Membership Inference Attacks for Retrieval Based In-Context Learning for Document Question Answering
For users and providers of remote in-context learning services, this work reveals a new privacy risk and provides both attack and defense methods.
The paper demonstrates that retrieval-augmented in-context learning for document QA is vulnerable to membership inference attacks, proposing two black-box attacks that outperform prior methods, with the second attack achieving higher resilience to paraphrasing using a weighted-averaging scheme. The attacks are mitigated by an ensemble prompting defense.
We show that remotely hosted applications employing in-context learning when augmented with a retrieval function to select in-context examples can be vulnerable to membership-inference attacks even when the service provider and users are separate parties. We propose two black-box membership inference attacks that exploit query text prefixes to distinguish member from non-member inputs. The first attack uses a reference model to estimate an otherwise unavailable loss metric.

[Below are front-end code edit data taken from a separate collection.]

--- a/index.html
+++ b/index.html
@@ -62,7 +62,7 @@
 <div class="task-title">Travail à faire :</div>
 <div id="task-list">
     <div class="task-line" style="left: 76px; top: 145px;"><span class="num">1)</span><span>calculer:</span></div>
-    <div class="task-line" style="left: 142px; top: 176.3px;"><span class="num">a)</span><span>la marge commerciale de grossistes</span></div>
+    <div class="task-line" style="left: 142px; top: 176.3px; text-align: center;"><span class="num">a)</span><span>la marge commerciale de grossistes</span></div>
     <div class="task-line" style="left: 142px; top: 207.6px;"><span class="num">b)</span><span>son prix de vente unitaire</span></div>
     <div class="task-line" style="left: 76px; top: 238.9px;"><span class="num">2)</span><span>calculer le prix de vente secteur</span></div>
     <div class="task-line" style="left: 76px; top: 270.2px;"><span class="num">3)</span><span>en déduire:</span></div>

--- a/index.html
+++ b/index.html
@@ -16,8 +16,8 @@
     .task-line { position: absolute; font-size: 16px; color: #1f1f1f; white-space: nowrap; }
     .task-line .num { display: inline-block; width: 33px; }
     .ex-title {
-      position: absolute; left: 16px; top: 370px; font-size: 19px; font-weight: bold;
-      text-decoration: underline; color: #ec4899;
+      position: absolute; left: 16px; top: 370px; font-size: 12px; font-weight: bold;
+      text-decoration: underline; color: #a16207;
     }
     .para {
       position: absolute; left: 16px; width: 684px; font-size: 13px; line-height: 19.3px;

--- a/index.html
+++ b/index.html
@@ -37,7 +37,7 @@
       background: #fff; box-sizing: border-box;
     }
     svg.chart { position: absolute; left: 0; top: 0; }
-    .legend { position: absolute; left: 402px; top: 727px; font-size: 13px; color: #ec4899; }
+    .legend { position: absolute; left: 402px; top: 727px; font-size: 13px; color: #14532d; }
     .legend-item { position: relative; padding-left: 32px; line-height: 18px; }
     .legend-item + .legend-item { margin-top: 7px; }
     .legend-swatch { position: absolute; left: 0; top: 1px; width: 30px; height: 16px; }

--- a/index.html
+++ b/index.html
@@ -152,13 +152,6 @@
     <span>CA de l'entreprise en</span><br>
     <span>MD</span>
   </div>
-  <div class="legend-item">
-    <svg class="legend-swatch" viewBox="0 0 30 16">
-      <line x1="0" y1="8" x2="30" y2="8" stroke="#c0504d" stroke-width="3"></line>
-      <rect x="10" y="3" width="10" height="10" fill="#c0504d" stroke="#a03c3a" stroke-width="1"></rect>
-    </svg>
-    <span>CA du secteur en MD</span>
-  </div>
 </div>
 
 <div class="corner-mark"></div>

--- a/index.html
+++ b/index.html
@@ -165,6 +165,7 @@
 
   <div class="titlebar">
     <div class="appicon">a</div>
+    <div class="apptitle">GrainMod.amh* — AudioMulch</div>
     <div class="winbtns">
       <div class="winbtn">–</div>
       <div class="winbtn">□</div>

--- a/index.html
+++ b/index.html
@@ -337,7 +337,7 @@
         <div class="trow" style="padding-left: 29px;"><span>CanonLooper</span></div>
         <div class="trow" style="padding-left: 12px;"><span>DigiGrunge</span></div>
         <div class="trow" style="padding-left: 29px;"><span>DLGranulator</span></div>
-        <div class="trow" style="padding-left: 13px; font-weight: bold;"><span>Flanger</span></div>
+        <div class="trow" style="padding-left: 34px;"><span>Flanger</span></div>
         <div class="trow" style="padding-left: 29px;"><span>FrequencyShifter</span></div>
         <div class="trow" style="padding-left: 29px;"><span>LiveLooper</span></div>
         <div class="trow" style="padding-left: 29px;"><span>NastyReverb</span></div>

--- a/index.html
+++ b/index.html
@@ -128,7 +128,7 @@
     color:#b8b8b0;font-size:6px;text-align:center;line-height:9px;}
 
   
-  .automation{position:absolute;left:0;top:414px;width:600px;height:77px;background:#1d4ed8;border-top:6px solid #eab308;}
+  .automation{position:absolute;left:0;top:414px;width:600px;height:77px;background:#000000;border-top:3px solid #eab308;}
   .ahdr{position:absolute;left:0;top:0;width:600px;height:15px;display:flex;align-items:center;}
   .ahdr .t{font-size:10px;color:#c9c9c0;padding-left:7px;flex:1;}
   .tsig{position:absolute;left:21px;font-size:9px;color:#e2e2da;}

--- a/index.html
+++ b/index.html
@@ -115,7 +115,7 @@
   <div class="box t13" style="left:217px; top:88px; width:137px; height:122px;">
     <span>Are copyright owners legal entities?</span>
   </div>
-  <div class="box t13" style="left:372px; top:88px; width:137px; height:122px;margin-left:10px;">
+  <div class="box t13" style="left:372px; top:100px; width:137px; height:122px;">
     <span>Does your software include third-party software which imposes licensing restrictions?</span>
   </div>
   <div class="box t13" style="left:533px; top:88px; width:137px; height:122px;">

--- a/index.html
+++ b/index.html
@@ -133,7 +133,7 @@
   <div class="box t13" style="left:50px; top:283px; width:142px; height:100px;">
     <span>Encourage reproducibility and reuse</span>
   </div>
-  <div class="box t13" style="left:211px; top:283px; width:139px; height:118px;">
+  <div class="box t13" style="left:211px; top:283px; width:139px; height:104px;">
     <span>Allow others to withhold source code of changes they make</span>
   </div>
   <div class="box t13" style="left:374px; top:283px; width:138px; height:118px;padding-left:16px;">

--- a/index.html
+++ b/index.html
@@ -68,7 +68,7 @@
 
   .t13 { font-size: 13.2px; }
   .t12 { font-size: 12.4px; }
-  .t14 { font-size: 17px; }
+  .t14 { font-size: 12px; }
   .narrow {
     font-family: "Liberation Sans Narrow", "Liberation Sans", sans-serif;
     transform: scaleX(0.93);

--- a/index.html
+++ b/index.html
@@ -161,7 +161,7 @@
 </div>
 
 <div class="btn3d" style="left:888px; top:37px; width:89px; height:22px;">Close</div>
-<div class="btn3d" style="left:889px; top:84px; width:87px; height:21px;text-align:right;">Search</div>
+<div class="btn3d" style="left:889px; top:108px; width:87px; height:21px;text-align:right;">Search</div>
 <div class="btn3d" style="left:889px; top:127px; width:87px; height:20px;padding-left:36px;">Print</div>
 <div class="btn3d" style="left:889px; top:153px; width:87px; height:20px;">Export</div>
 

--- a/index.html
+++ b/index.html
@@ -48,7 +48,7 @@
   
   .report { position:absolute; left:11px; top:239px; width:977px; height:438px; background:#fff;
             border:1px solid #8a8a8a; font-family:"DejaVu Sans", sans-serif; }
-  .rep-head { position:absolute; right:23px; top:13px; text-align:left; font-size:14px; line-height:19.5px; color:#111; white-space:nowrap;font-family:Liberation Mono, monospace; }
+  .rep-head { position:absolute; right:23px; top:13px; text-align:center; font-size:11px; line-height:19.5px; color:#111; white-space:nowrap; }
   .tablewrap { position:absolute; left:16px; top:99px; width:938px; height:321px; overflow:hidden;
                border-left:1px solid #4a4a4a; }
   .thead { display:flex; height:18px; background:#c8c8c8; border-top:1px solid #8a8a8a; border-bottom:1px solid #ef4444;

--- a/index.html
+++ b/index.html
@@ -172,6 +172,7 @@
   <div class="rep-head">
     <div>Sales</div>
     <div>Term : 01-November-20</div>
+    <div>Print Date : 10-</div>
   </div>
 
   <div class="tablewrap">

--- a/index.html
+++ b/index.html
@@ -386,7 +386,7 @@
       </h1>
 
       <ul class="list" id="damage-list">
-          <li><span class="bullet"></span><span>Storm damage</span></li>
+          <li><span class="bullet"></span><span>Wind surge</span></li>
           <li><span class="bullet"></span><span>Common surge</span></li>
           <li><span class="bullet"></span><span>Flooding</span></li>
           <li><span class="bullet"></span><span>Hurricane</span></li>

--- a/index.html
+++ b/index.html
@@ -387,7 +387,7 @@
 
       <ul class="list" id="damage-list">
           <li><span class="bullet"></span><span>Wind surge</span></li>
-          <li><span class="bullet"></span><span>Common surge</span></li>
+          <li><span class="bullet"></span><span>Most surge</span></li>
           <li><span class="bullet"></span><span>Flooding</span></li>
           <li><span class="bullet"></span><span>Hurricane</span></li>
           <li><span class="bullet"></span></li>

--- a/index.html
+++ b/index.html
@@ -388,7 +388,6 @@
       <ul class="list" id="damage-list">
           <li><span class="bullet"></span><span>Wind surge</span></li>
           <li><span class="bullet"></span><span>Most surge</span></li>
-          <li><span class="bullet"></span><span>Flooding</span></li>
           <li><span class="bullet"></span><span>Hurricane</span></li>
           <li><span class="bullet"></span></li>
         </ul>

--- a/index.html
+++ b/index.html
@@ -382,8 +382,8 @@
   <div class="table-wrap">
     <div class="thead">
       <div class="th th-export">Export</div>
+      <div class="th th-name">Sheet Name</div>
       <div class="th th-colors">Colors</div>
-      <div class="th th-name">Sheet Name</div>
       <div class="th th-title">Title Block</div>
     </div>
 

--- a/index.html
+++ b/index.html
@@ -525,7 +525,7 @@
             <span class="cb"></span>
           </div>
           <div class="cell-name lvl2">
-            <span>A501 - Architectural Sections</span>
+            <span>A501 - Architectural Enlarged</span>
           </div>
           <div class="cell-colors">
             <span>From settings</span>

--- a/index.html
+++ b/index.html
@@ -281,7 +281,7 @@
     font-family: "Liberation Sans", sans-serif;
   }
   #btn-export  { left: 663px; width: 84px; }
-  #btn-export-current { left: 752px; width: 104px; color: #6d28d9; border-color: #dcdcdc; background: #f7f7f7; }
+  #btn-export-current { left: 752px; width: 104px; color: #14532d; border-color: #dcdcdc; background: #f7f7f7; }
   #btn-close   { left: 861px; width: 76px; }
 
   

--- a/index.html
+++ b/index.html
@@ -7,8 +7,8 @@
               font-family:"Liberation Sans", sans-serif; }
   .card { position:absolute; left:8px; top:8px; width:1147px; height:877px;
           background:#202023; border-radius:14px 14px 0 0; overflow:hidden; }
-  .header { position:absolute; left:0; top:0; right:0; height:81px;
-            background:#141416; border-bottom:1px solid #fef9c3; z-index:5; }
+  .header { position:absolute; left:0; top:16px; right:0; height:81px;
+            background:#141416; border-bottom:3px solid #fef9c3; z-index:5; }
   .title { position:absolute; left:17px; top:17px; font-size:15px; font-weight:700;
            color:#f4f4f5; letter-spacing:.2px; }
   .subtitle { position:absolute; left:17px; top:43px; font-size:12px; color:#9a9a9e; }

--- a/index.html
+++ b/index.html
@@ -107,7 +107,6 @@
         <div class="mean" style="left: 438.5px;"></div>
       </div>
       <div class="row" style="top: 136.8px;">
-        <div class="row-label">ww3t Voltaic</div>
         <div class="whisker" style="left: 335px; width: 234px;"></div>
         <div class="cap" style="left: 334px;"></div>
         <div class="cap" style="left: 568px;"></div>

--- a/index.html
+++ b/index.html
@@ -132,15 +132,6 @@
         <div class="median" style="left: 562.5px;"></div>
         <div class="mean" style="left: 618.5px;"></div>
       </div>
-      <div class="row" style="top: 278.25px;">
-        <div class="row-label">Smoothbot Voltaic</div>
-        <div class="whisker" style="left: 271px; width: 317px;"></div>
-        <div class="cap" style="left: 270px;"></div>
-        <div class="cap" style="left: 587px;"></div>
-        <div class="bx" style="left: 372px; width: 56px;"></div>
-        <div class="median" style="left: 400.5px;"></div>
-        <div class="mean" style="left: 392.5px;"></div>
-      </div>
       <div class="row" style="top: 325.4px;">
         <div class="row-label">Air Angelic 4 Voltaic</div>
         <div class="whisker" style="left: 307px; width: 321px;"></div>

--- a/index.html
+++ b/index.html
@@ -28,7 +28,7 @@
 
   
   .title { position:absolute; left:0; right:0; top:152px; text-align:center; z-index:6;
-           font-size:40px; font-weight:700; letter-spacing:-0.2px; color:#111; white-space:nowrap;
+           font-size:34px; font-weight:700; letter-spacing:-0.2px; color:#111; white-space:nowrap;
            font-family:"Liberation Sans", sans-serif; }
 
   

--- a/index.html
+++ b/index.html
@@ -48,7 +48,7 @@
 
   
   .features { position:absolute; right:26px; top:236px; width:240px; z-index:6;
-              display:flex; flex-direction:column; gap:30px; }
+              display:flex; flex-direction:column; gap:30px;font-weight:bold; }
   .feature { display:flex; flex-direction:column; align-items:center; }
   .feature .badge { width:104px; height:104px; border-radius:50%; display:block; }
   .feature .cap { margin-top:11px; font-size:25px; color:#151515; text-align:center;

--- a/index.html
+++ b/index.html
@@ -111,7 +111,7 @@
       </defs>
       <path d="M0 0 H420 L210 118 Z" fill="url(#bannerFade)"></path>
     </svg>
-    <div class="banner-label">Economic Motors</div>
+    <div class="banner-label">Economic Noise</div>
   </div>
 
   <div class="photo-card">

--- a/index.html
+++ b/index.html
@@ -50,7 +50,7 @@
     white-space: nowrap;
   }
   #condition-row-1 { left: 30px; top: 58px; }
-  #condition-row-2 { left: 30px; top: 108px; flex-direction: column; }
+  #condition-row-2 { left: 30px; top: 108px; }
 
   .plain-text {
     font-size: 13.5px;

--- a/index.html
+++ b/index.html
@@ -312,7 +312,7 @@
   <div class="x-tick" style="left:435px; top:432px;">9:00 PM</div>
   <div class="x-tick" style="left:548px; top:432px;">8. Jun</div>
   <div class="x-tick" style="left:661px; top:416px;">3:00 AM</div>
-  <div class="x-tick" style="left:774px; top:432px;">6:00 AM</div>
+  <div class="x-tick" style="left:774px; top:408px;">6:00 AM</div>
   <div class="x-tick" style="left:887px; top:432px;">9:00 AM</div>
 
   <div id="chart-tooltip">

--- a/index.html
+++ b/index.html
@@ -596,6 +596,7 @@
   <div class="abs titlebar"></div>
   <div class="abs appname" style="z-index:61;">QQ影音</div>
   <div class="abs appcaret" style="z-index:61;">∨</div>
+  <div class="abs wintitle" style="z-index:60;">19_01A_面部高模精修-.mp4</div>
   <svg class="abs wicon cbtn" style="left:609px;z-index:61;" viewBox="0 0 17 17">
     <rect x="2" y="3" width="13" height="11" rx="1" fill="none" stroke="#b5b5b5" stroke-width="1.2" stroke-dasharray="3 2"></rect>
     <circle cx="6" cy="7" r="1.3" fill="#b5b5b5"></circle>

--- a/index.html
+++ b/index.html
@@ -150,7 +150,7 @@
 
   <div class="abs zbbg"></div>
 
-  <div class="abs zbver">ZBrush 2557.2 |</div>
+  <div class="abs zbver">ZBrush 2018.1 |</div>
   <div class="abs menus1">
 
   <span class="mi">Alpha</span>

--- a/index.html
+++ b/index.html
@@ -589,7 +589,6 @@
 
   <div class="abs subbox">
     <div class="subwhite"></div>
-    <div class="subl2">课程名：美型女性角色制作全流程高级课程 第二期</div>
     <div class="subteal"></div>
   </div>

The second attack improves upon it by eliminating the reference model and instead computing a membership statistic through a simple but novel weighted-averaging scheme. Our comprehensive empirical evaluations consider a stricter case in which the adversary has a paraphrased version of the text in the queries and show that our attacks can exhibit stronger resilience to paraphrasing and outperform three prior attacks in many cases with small number of prefixes. We also adapt an existing ensemble prompting defense to our setting, demonstrating that it substantially mitigates the privacy leakage caused by our second attack.